Task statement
An exact copy of the data is required. No picture may appear in it.

____

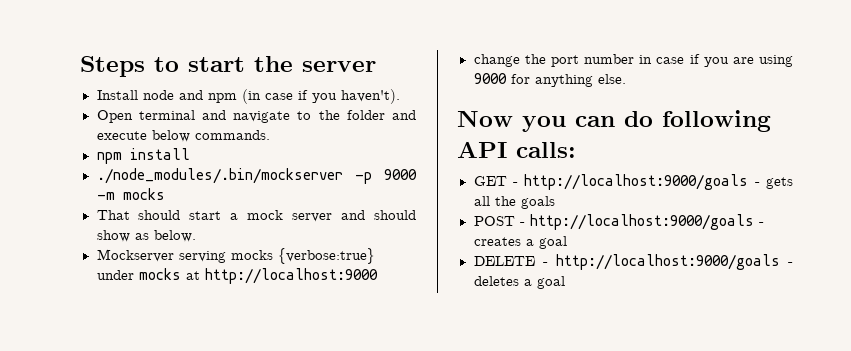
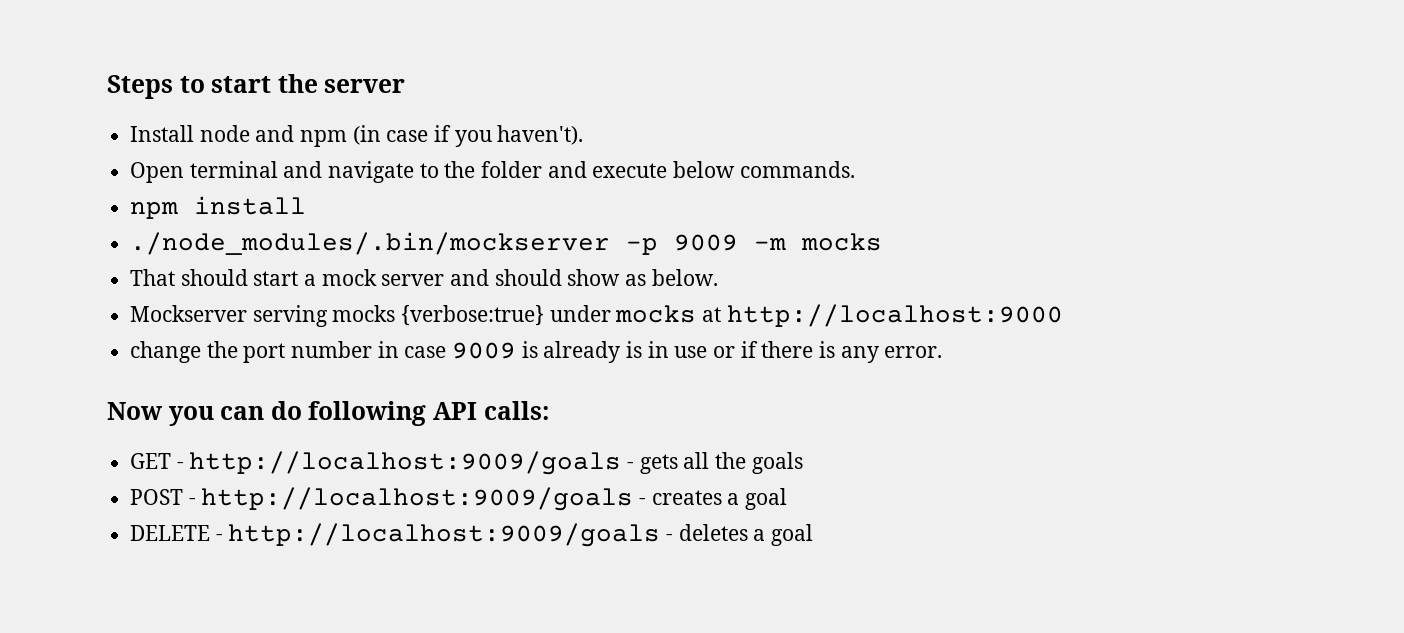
- ./node_modules/.bin/mockserver -p 9000 -m mocks
+ ./node_modules/.bin/mockserver -p 9009 -m mocks
- change the port number in case if you are using 9000 for anything else.
+ change the port number in case 9009 is already is in use or if there is any error.
- GET - http://localhost:9000/goals - gets all the goals
+ GET - http://localhost:9009/goals - gets all the goals
- POST - http://localhost:9000/goals - creates a goal
+ POST - http://localhost:9009/goals - creates a goal
- DELETE - http://localhost:9000/goals - deletes a goal
+ DELETE - http://localhost:9009/goals - deletes a goal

____

Task answer
- ./node_modules/.bin/mockserver -p 9000 -m mocks
+ ./node_modules/.bin/mockserver -p 9009 -m mocks
- change the port number in case if you are using 9000 for anything else.
+ change the port number in case 9009 is already is in use or if there is any error.
- GET - http://localhost:9000/goals - gets all the goals
+ GET - http://localhost:9009/goals - gets all the goals
- POST - http://localhost:9000/goals - creates a goal
+ POST - http://localhost:9009/goals - creates a goal
- DELETE - http://localhost:9000/goals - deletes a goal
+ DELETE - http://localhost:9009/goals - deletes a goal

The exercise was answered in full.